Beri Sarana Cuci Tangan Pedal Kaki, UGM Tularkan Kreativitas Kepada Warga
Kepala Desa Kadiwono, Ahmad Ridwan, Jum’at sore (24/07) mencoba sarana cuci tangan berkonsep pedal kaki, disaksikan Guru Besar UGM, Prof. Dr. Armaydi Armawi M.Si.
Kepala Desa Kadiwono, Ahmad Ridwan, Jum’at sore (24/07) mencoba sarana cuci tangan berkonsep pedal kaki, disaksikan Guru Besar UGM, Prof. Dr. Armaydi Armawi M.Si.

Bulu – Selama masa pandemi Covid-19, banyak bermunculan sarana cuci tangan di tempat umum. Namun mayoritas memakai sistem kran untuk mengeluarkan air, sehingga dianggap masih rentan penularan, karena sering dipegang bergantian.

Berbeda dengan tempat cuci tangan yang ada di Desa Kadiwono, Kecamatan Bulu, Kabupaten Rembang ini. Warga tidak perlu mengulir kran, namun cukup menginjak pedal dengan kaki, air dari tandon bisa langsung keluar.

Tempat cuci tangan modifikasi tersebut merupakan bantuan dari mahasiswa program studi ketahanan nasional sekolah pasca sarjana Universitas Gajah Mada (UGM) Yogyakarta yang mengakhiri kegiatan pengabdian masyarakat di Desa Kadiwono Kecamatan Bulu, Jum’at sore (24 Juli 2020). Ada dua tempat cuci tangan sistem pedal yang dipasang di depan balai desa dan masjid Desa Kadiwono.

Kepala Desa Kadiwono Kecamatan Bulu, Ahmad Ridwan menganggap tempat cuci tangan semacam itu cocok dikembangkan pada masa new normal seperti sekarang, karena lebih higienis. Ia menyarankan apabila pemerintah ingin melakukan pengadaan tempat cuci tangan, bisa meniru model tersebut. Selain efektif mencegah penularan Covid-19, biayanya juga relatif terjangkau dan bisa menghemat air.

“Kedatangan rekan-rekan UGM ke desa kami, menularkan teknologi tepat guna dengan biaya kecil, namun tepat sasaran untuk pencegahan Covid-19. Jadi tangan kita steril, nggak perlu pegang-pegang kran. Tiap kali mahasiswa pasca sarjana ke Kadiwono, pasti memberikan ilmu baru, tapi mudah dipraktekkan bagi masyarakat di sini, “ ujar Ridwan.

Ketua program studi ketahanan nasional sekolah pasca sarjana UGM, Prof. Dr. Armaydi Armawi M.Si. saat sesi penutupan pengabdian masyarakat, mengajak masyarakat memanfaatkan dunia digital untuk pengembangan ekonomi, menuju desa mandiri.

“Sarana cuci tangan tadi misalnya. Itu bagian dari teknologi. Artinya masyarakat dalam mewujudkan kemandirian, harus cerdas berkreasi dan berinovasi. Jadi nggak jadi obyek, tapi warga bisa menciptakan. Kalau ada keuntungan, buat warga sendiri. Bukan malah untuk pihak ketiga, “ terang Armaydi.

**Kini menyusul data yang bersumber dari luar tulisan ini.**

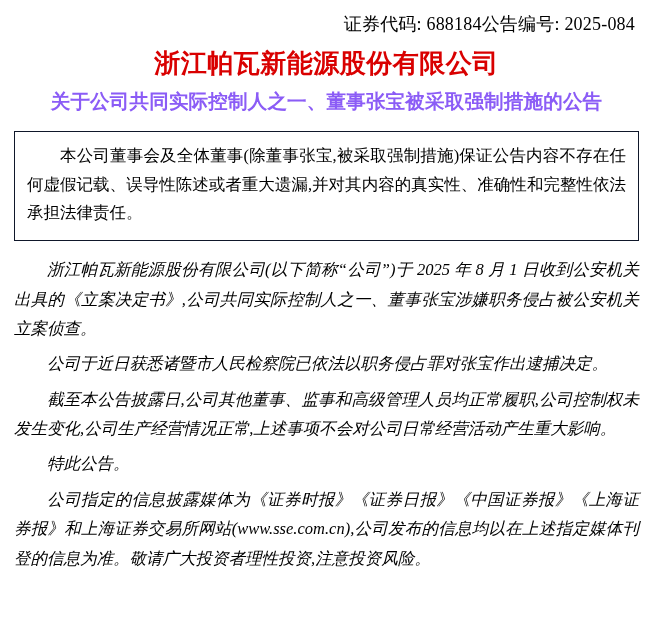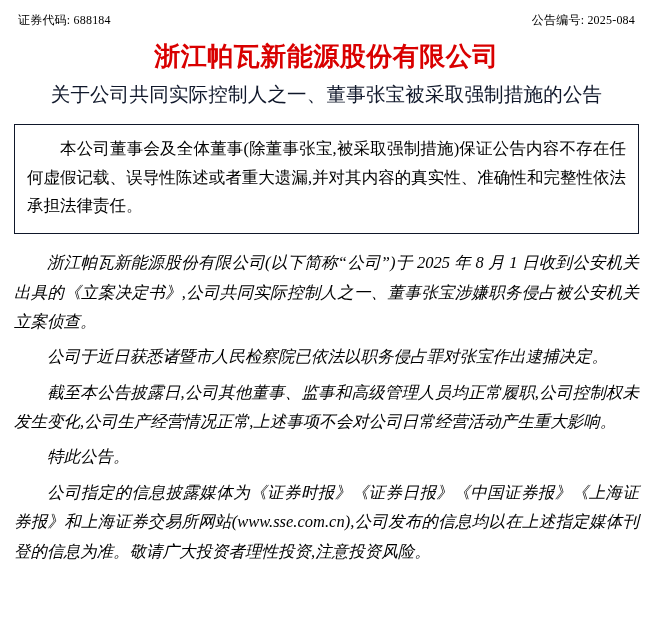--- a/index.html
+++ b/index.html
@@ -23,9 +23,9 @@
   }
   .header-row {
     display: flex;
-    justify-content: space-between;
+    justify-content: flex-end;
     align-items: baseline;
-    font-size: 12px;
+    font-size: 18px;
     letter-spacing: 0.2px;
     padding: 2px 4px 0 4px;
     margin-bottom: 10px;

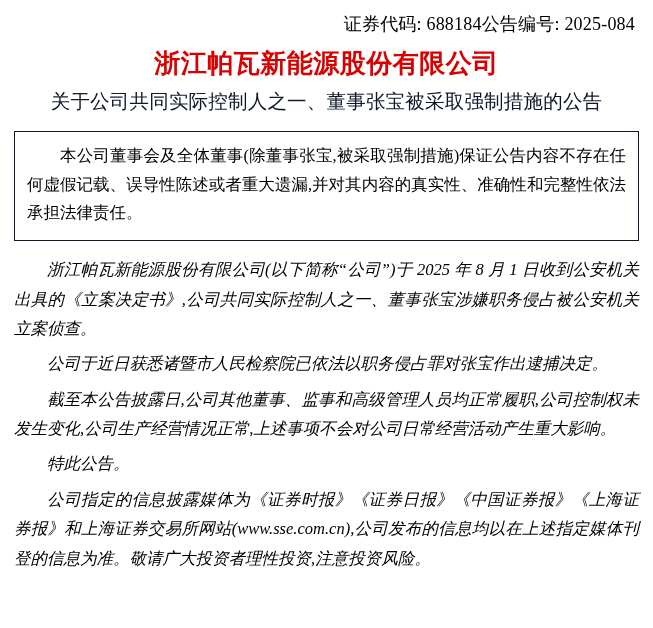--- a/index.html
+++ b/index.html
@@ -45,8 +45,8 @@
     letter-spacing: 0.5px;
   }
   .doc-title {
-    color: #0f172a;
-    font-weight: normal;
+    color: #8b5cf6;
+    font-weight: bold;
     font-size: 19.5px;
     line-height: 1.45;
     letter-spacing: 0.2px;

Selama berada di Desa Kadiwono sejak hari Minggu (19/07) lalu, 12 orang mahasiswa pasca sarjana UGM melakukan serangkaian aktivitas. Mulai menanam pohon kelor sebagai sumber asupan gizi, kemudian pendampingan Badan Usaha Milik Desa (BUMDes), pelatihan mengurus sertifikasi halal bagi pelaku UMKM, pembuatan biopori dan ditutup dengan kegiatan pencegahan Covid-19. (Musyafa Musa).